Так или иначе, судя по тому, что кости лошади и собаки обнаружены и в безурновых кремациях середины I тыс. н. э. в Подесенье, традиция сожжения с жертвенными животными может быть признана достаточно архаичной, даже балто-славянской (во всяком случае, для древностей первой половины — середины I тыс. н. э. различение славянских и балтских традиций проблематично — Петрухин 1995. С. 195–198). Наличие костей лошади и собаки в погребении не свидетельствует прямо о знатности (или богатстве) погребенного: в большинстве индоевропейских традиций эти животные могли не столько отмечать социальный статус, сколько выполнять культовую функцию — служить проводником умершего на тот свет [185]: ср. смерть Вещего Олега от коня и т. п. В частности, в балто-славянской традиции (и индоевропейской ретроспективе) конь связан с божеством загробного мира и «скотьим богом» Волосом — Велесом (Вялнясом). Впрочем, тот же Волос является и богом богатства, воплощением которого служит скот (Иванов, Топоров 1974; Топоров 1987. С. 17–18; см., в частности, об обрядах сожжения жертвенных животных, в том числе коня: 47–48). Итак, соотношение бедность/богатство в обрядовой сфере неравнозначно этому же соотношению в сфере социальной.
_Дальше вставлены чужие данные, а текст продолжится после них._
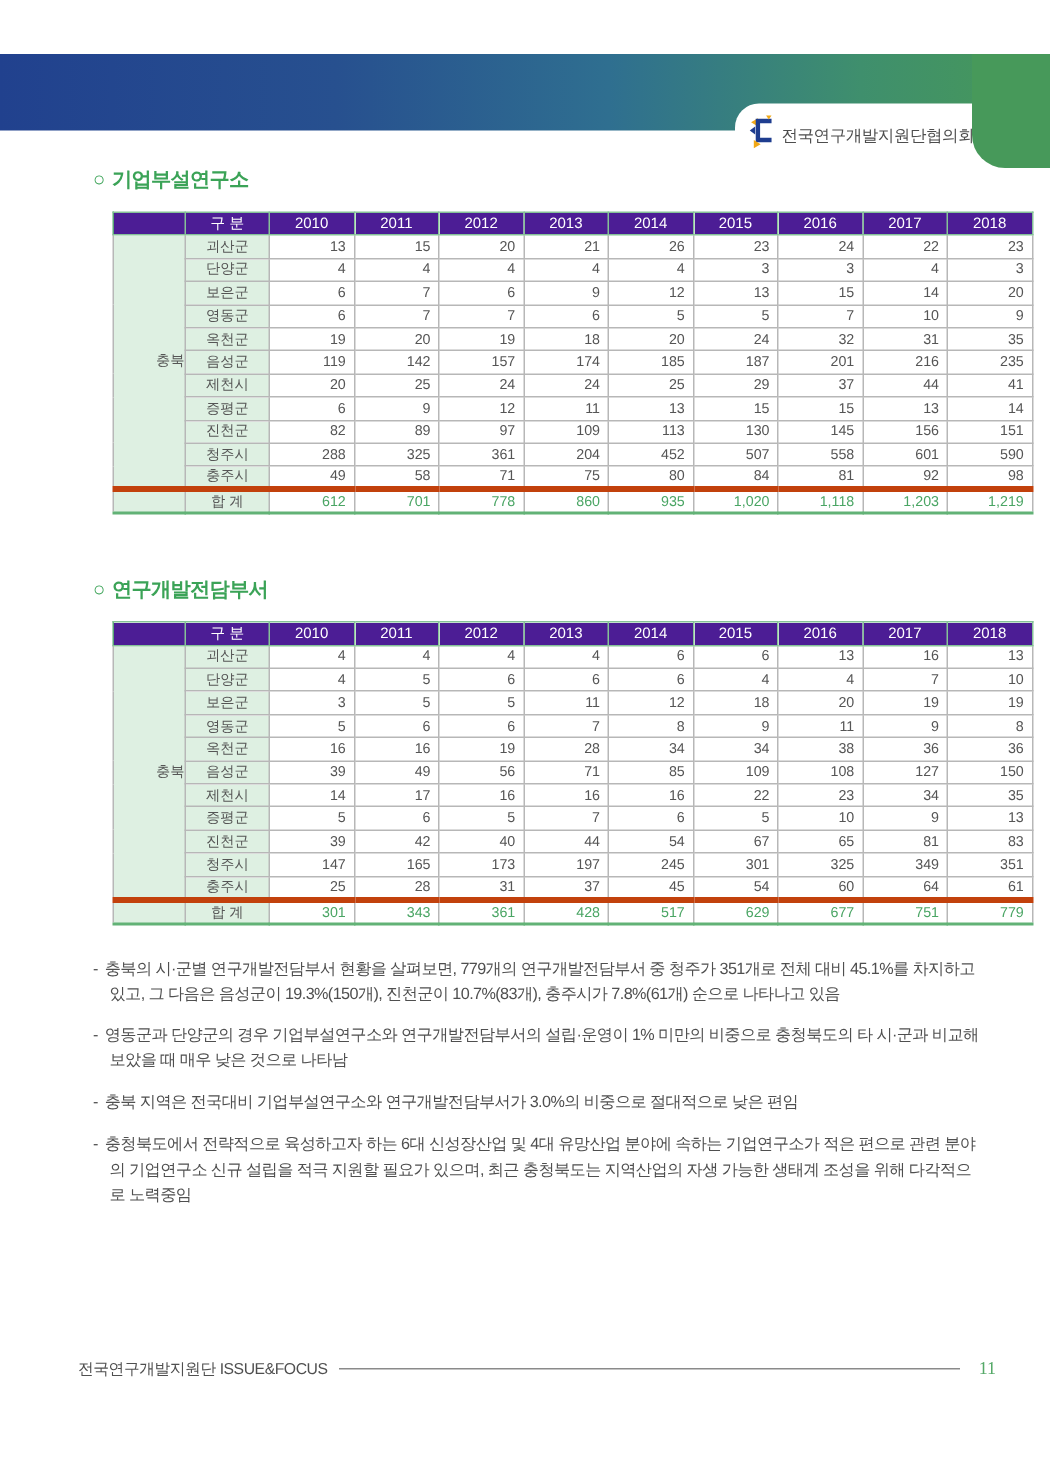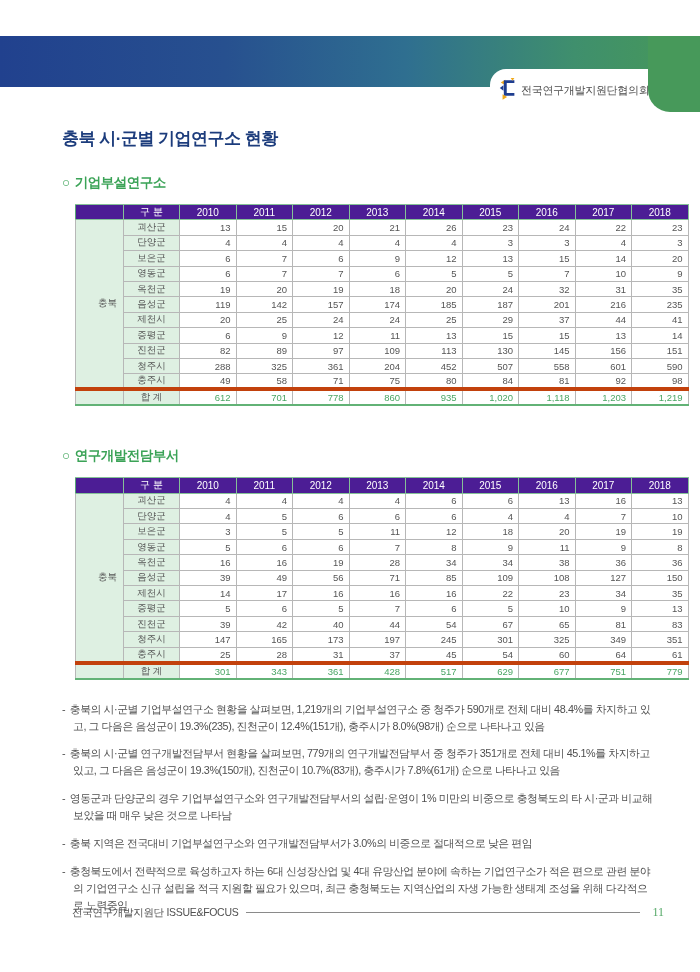--- a/index.html
+++ b/index.html
@@ -28,36 +28,36 @@
 
   
   .table-wrap { margin:12px 0 0 13px; }
   table.rtable { border-collapse:collapse; table-layout:fixed; width:613px;
     font-size:9.5px; color:#555; border-bottom:2px solid #62b276; }
   table.rtable th, table.rtable td { height:15.4px; border:1px solid #b7b7b7;
     overflow:hidden; white-space:nowrap; }
   table.rtable th { background:#4c1d95; color:#ffffff; font-weight:400;
     text-align:center; border:1px solid #85c197; font-size:10px; }
   table.rtable th.th-corner { border-left-color:#57a674; }
-  td.province { background:#def0e2; text-align:left; color:#555;padding-left:22px; }
+  td.province { background:#def0e2; text-align:right; color:#555;padding-left:22px; }
   td.region   { background:#def0e2; text-align:center; color:#555; }
   td.val { background:#ffffff; text-align:right; padding-right:5px; }
   tr.total-row td { border-top:4px solid #c2410c; }
   td.total-blank { background:#def0e2; }
   td.total-label { background:#def0e2; text-align:center; }
   td.total-val { color:#4aa564; }
 
   
   ul.bullets { margin-top:21px; list-style:none; width:592px; }
   ul.bullets li { font-size:10.8px; line-height:1.57; color:#4f4f4f;
     letter-spacing:-0.4px; margin-bottom:11px; padding-left:11px; text-indent:-11px; }
   ul.bullets li .dash { margin-right:2px; }
 
   
-  .footer { position:absolute; left:72px; right:36px; top:905px;
+  .footer { position:absolute; left:52px; right:36px; top:905px;
     display:flex; align-items:center; }
   .footer-left { font-size:10.5px; color:#4f4f4f; letter-spacing:-0.3px; white-space:nowrap; }
   .footer-line { flex:1; height:1px; background:#8a8a8a; margin:0 12px 0 8px; }
   .page-number { font-family:"Liberation Serif","DejaVu Serif",serif;
     font-size:12px; color:#55a968; }
 </style>
 </head>
 <body>
 
 <div class="header-bar">
@@ -70,21 +70,20 @@
         <path d="M18 6 H8 V20 H18" fill="none" stroke="#1e3d8f" stroke-width="3.2"></path>
         <polygon points="5,20 10,23 5,26" fill="#f0a818"></polygon>
         <polygon points="14,2 18,2 16,5" fill="#f0a818"></polygon>
       </svg>
     </span>
     <span class="org-name">전국연구개발지원단협의회</span>
   </div>
 </div>
 
 <div class="content">
-  <div class="page-title">충북 시·군별 기업연구소 현황</div>
 
   <div class="section-heading">
     <span class="circle">○</span><span>기업부설연구소</span>
   </div>
   <div class="table-wrap">
       <table class="rtable">
         <colgroup>
           <col style="width: 48px;">
           <col style="width: 56px;">
           <col style="width: 56.5px;">
@@ -441,21 +440,20 @@
             <td class="val total-val">629</td>
             <td class="val total-val">677</td>
             <td class="val total-val">751</td>
             <td class="val total-val">779</td>
           </tr>
         </tbody>
       </table>
     </div>
 
   <ul class="bullets">
-      <li><span class="dash">-</span><span> 충북의 시·군별 기업부설연구소 현황을 살펴보면, 1,219개의 기업부설연구소 중 청주가 590개로 전체 대비 48.4%를 차지하고 있고, 그 다음은 음성군이 19.3%(235), 진천군이 12.4%(151개), 충주시가 8.0%(98개) 순으로 나타나고 있음</span></li>
       <li><span class="dash">-</span><span> 충북의 시·군별 연구개발전담부서 현황을 살펴보면, 779개의 연구개발전담부서 중 청주가 351개로 전체 대비 45.1%를 차지하고 있고, 그 다음은 음성군이 19.3%(150개), 진천군이 10.7%(83개), 충주시가 7.8%(61개) 순으로 나타나고 있음</span></li>
       <li><span class="dash">-</span><span> 영동군과 단양군의 경우 기업부설연구소와 연구개발전담부서의 설립·운영이 1% 미만의 비중으로 충청북도의 타 시·군과 비교해 보았을 때 매우 낮은 것으로 나타남</span></li>
       <li><span class="dash">-</span><span> 충북 지역은 전국대비 기업부설연구소와 연구개발전담부서가 3.0%의 비중으로 절대적으로 낮은 편임</span></li>
       <li><span class="dash">-</span><span> 충청북도에서 전략적으로 육성하고자 하는 6대 신성장산업 및 4대 유망산업 분야에 속하는 기업연구소가 적은 편으로 관련 분야의 기업연구소 신규 설립을 적극 지원할 필요가 있으며, 최근 충청북도는 지역산업의 자생 가능한 생태계 조성을 위해 다각적으로 노력중임</span></li>
     </ul>
 </div>
 
 <div class="footer">
   <span class="footer-left">전국연구개발지원단 ISSUE&amp;FOCUS</span>
   <span class="footer-line"></span>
Малая информативность славянского обряда трупосожжения в том виде, в каком он известен по данным археологии, естественно, затрудняет реконструкцию идеологических представлений, связанных с отправлением погребального культа. Недаром И. И. Ляпушкин писал, что «духовная жизнь (славян VIII — первой половины IX вв. — В. П.) пока не нашла отражения в известных нам памятниках и остается нам недоступной. Сказать о ней что-либо, кроме того, что славяне в исследуемую пору хоронили покойников по обряду трупосожжения и были язычниками, ничего нельзя» (Ляпушкин 1968. С. 118).
Попытки реконструкции осуществимы, прежде всего, на уровне универсалий — общераспространенных представлений, в данном случае — о кремации как о наиболее «интенсивном» способе устранения трупа. Вместе с тем, как показал С. А. Токарев (1990. С. 153–205), в погребальном культе универсально распространенным было сочетание противоположных устремлений: удалить в иной мир потенциально вредоносного мертвеца и одновременно сохранить вблизи коллектива благодетельного предка, обеспечить возможность контакта с иным миром. С последним устремлением и связано наличие погребальных памятников, могильников и т. п.
§ 2. Язычество и представления о посмертной судьбе
В славянской традиции трупосожжения к этим противоречивым устремлениям можно отнести разные способы обращения с прахом — от простого рассыпания (в традиции балтийских славян) до захоронения в ямке и наиболее «концентрированного» собирания кальцинированных костей в урну.
При этом в обрядности черняховской и зарубинецкой культур римского времени, а также в позднейших древнерусских некрополях Гнёздова и Киева прослежена последовательность сложения костей в урну, при которой кости черепа оказывались сверху — то есть умерший после кремации как бы восстанавливался в новом теле — сосуде. Ср. антропоморфизацию сосуда в славянских языках — выделение тулова, плечиков, горла (шейки) и т. д. [186]Наиболее яркий пример — распространенная древнерусская загадка-притча, где горшок сравнивается с Адамом и другими персонажами Библии: «Взят от земли, яко же Адам, ввержен в пещеру огненную, яко три отрока» и т. д. (Древнерусская притча: 412–413).
Ближайшая параллель такой антропоморфизации в древнерусских некрополях X в. — обычай надевания на плечики урны шейной гривны в скандинавских кремациях. Этот обычай напоминает о «лицевых» урнах раннего железного века Западной Европы и более далеких обычаях хранить останки в канопах, оссуариях и тому подобных ритуальных «вечных» заменах разлагающегося или уничтоженного кремацией трупа. Другим вариантом взаимосвязи телесного облика человека и урны можно считать различия в размерах погребальных сосудов: больших — для взрослых и малых — для детских кремаций (киевский некрополь — Килиевич 1982. С. 44).
Во многих археологических культурах, где практиковалась кремация с помещением останков в урну, урны (и другие сосуды) часто находились в погребении в перевернутом состоянии. В славянском погребальном обряде, по данным этнографии, принято было переворачивать все предметы, связанные с покойником или похоронами, в том числе посуду: в Полесье и на Русском Севере ставили на могилу перевернутые сосуды, в которых несли за гробом горячие угли. Переворачивание посуды и других предметов имело в погребальном обряде предохранительный смысл: очевидно, что обычай переворачивать урну — «восстановленного из праха» мертвеца — преследовал те же предохранительные цели, обнаруживая все ту же двойственность в отношении к умершему.